**GIVEN DATA:**
━━━━━━

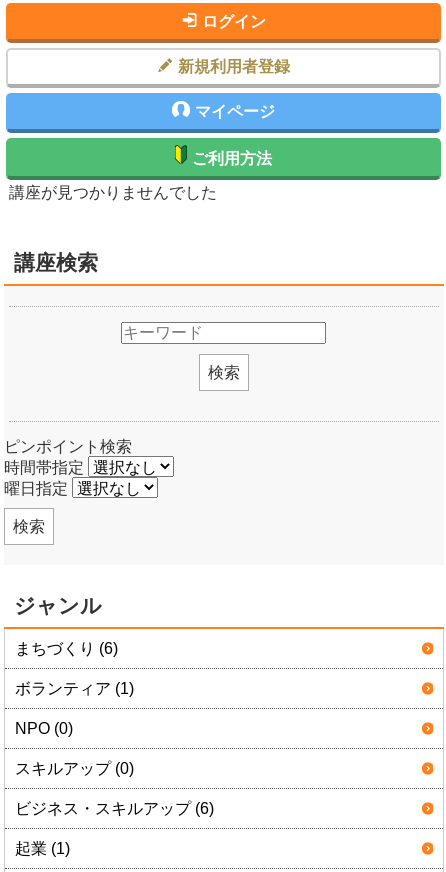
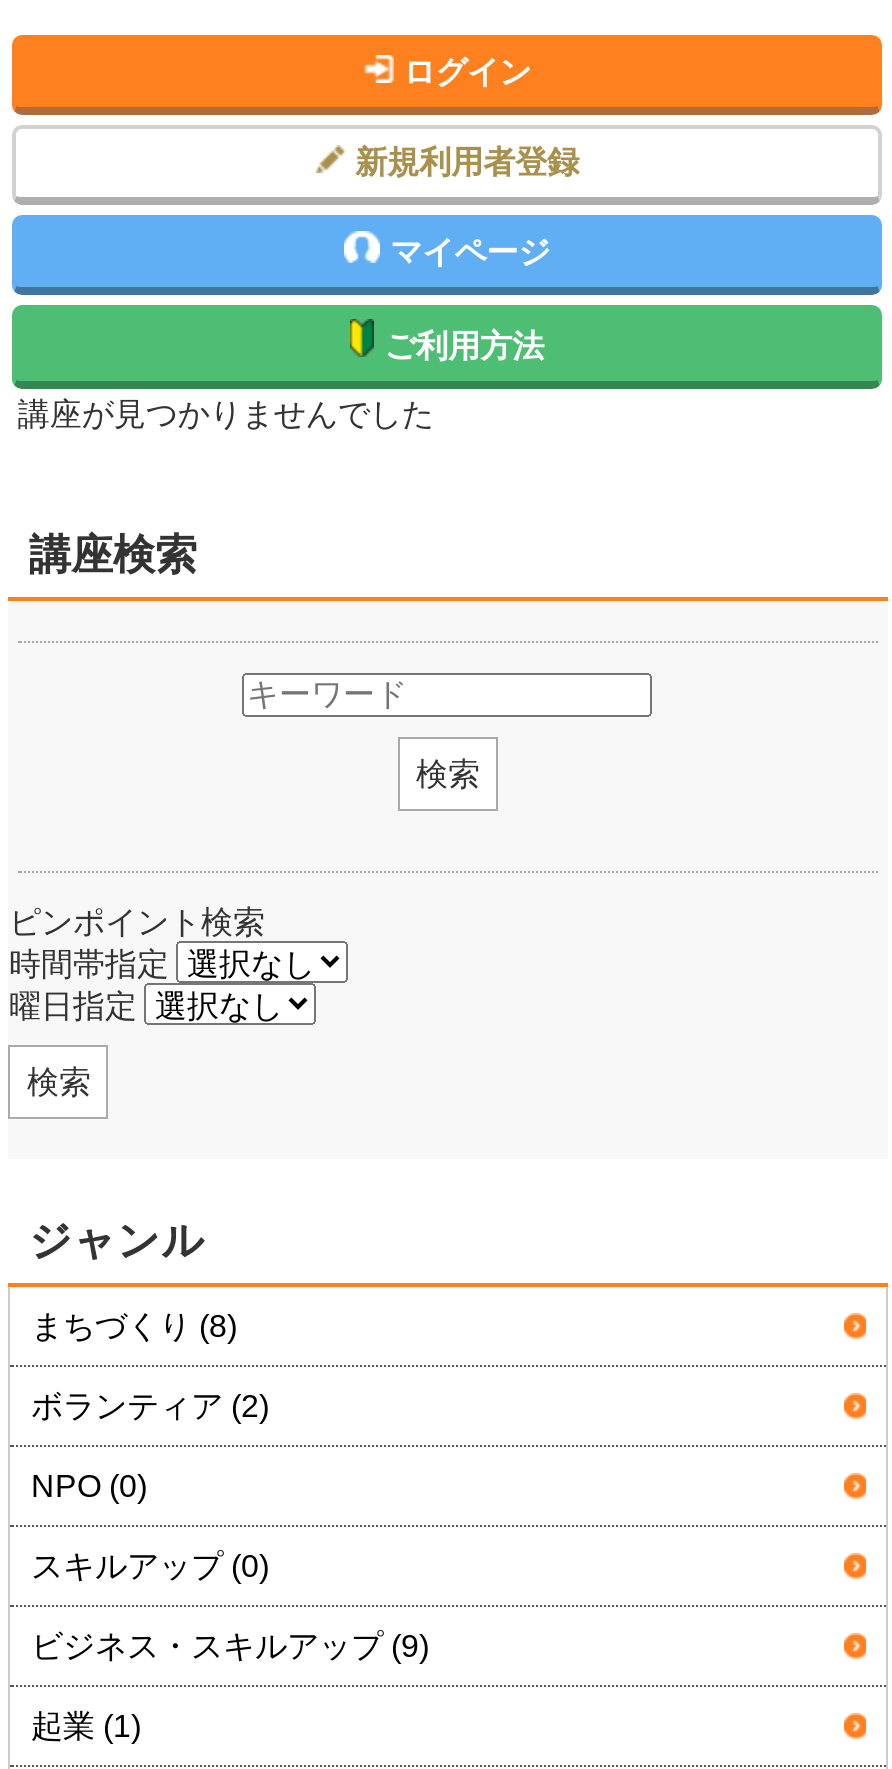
- まちづくり (6)
+ まちづくり (8)

- ボランティア (1)
+ ボランティア (2)

- ビジネス・スキルアップ (6)
+ ビジネス・スキルアップ (9)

━━━━━━

**TASK OBJECTIVE:** Output the lines above in full and exactly. Leave out every picture.

**TASK OUTPUT:**
- まちづくり (6)
+ まちづくり (8)

- ボランティア (1)
+ ボランティア (2)

- ビジネス・スキルアップ (6)
+ ビジネス・スキルアップ (9)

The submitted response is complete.